Logistic regression is powerful method and one that is a particularly good fit for many marketing problems that have binary outcomes. To learn more, see Sect. 9.6. For modeling product choice among sets of alternatives, we cover choice models in Chap. 13

3 Hierarchical Linear Models

In Chap. 7 we saw how to estimate a linear model for data for a sample of respondents. What if we want to estimate the values in the model for each respondent? As marketers, it can be very useful to determine individual-level effects such as which customers are more interested in a product or service, who among them want which features, and who are most or less sensitive to price. We can use such information to see the diversity of preference or for purposes such as customer targeting or segmentation (see Chap. 11).

To estimate both a population-level effect and an individual-level effect, we can use a hierarchical linear model (HLM). The model is hierarchical because it proposes that individual effects follow a distribution across the population. There are various algorithms to fit such models, but the general approach is that the algorithm fits the overall model to all the data, and then attempts to determine best fit for each individual within that overall estimate (and repeats as necessary).

In general, a data set for HLM at an individual level needs multiple observations per individual. Such observations may come from responses over time (as in transactions or a customer relationship management system (CRM)) or from multiple responses at one time (as in a survey with repeated measures). We consider the case of conjoint analysis, where a respondent rates multiple items on a survey at one time.

How is this different from simply adding the individual, store, or other grouping variable as a factor variable in the model? The key difference is that a factor variable would add a single term that adjusts the model up or down according to the individual. In HLM, however, we can estimate every coefficient—or any that we wish—for each individual.

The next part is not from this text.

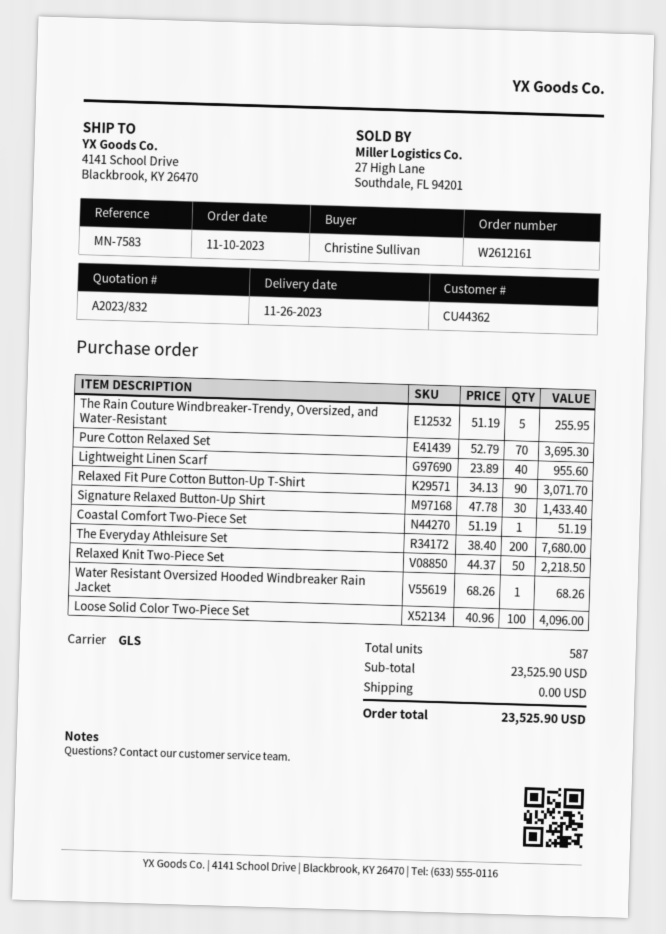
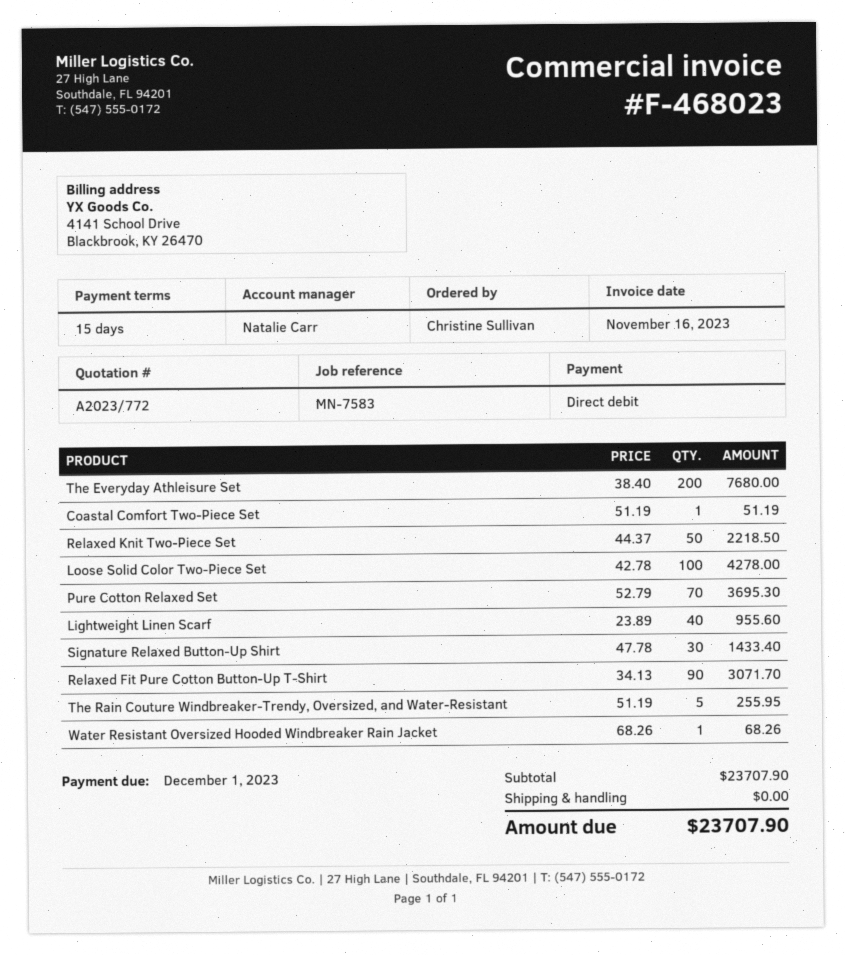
quote number: A2023/832 -> A2023/772
Loose Solid Color Two-Piece Set: 100 x 40.96 = 4096.00 -> 100 x 42.78 = 4278.00
subtotal: 23525.90 -> 23707.90
total: 23525.90 -> 23707.90

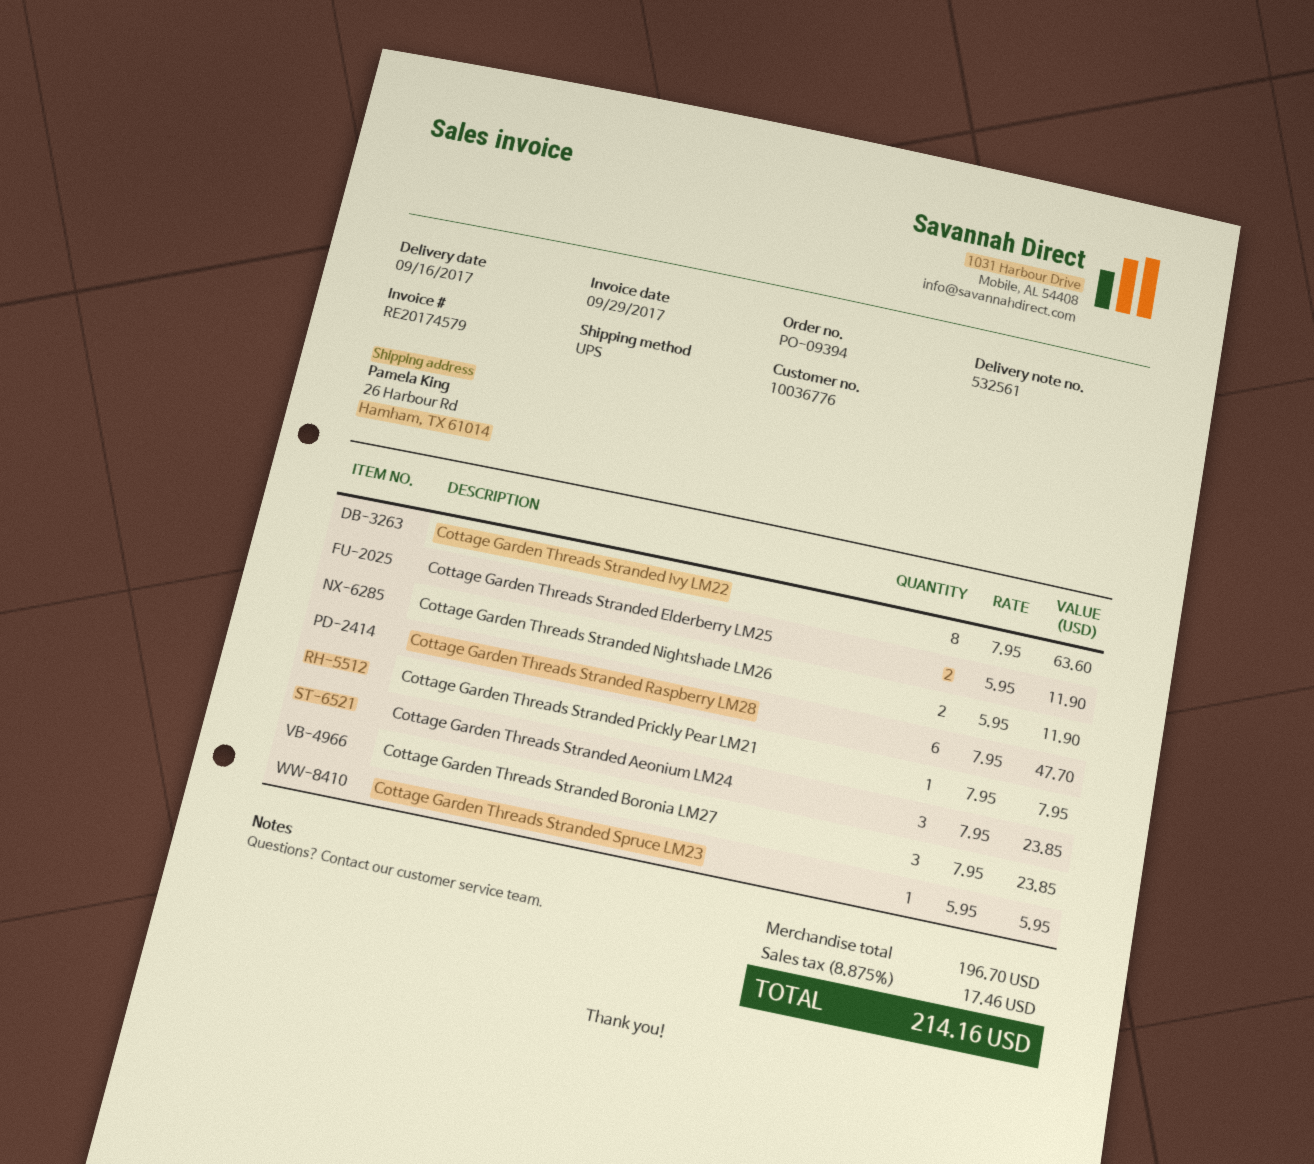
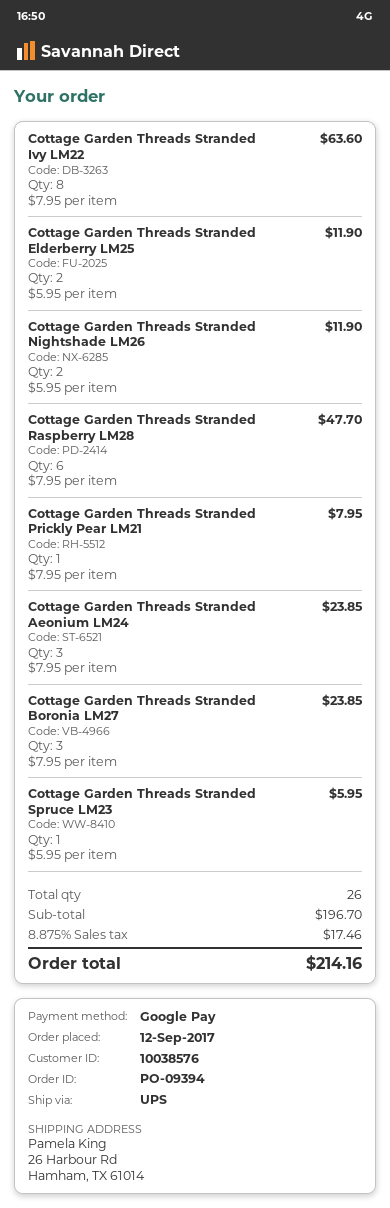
customer number: 10036776 -> 10038576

There are other uses for hierarchical models besides customer-level estimation. For example, one might wish to estimate differences by a factor such as geographic region, store, salesperson, product, or promotion campaign. Each of these might provide many responses that could be grouped and allow estimation of a group-level effect within an overall hierarchy. We can’t cover every application of HLM here—hierarchical models are the subject of entire books (e.g., Gelman and Hill [60])—yet we hope this discussion will help you to understand when and how they may be useful, and how to begin with them in R.

3.1 Some HLM Concepts

A few words of jargon are required. Hierarchical models distinguish two types of effects. One type is fixed effects, which are effects that are the same for every respondent. In a standard linear model (Chap. 7) all effects are fixed effects. For instance, in Sect. 9.1.2, we saw that online spend was highly associated with online transactions and slightly associated with age. Both of those estimates are fixed effects that predict the same pattern of association for everyone in the sample.

An HLM also estimates random effects, which are additional adjustments to the model coefficients estimated for each individual (or group). These are known as “random” because they are estimated as random variables that follow a distribution around the fixed estimates. However, for the estimate of each individual, they are best estimates according to the model, not random guesses in that sense.

Such models are also known as multilevel models, where individuals and the full sample are at different levels. They are a subset of models known as mixed effect models, where mixed reflects the fact that the total effect for each respondent has (at least) two effects that are combined: the overall fixed effect plus the individual-level random effect.

A final variation on mixed effects models is a nested model, where a factor of interest might occur only within subgroups of the total sample. For example, if we consider sales in response to different promotions that each occur at different stores, we might model both the effect of store (as a random effect, such that there are different sales intercepts for different stores) and the effect of promotion within store as a nested effect. We do not examine a nested model here, yet they may also be fit using the lme4 package used below.

3.2 Ratings-Based Conjoint Analysis for the Amusement Park

For a hierarchical model, we return to the fictional amusement park from Sect. 7.1 The park is now considering designs for a new roller coaster and hopes to find out which roller coaster features appeal to its customers. They are considering coasters with various possible levels of maximum speed (40, 50, 60 or 70 mph), height (200, 300, or 400 ft), construction type (wood or steel), and theme (dragon or eagle). The stakeholders wish to know which combination of features would be most popular according to customers’ stated preference.

One way to examine this is a survey that asks customers to rate different roller coasters (illustrated with photographs or videos for more realism). For example:

On a 10-point scale, where 10 is the best and 1 is the worst, how would you rate a roller coaster that is made of wood, is 400,ft high, has a maximum speed of 50,mph, with a dragon theme?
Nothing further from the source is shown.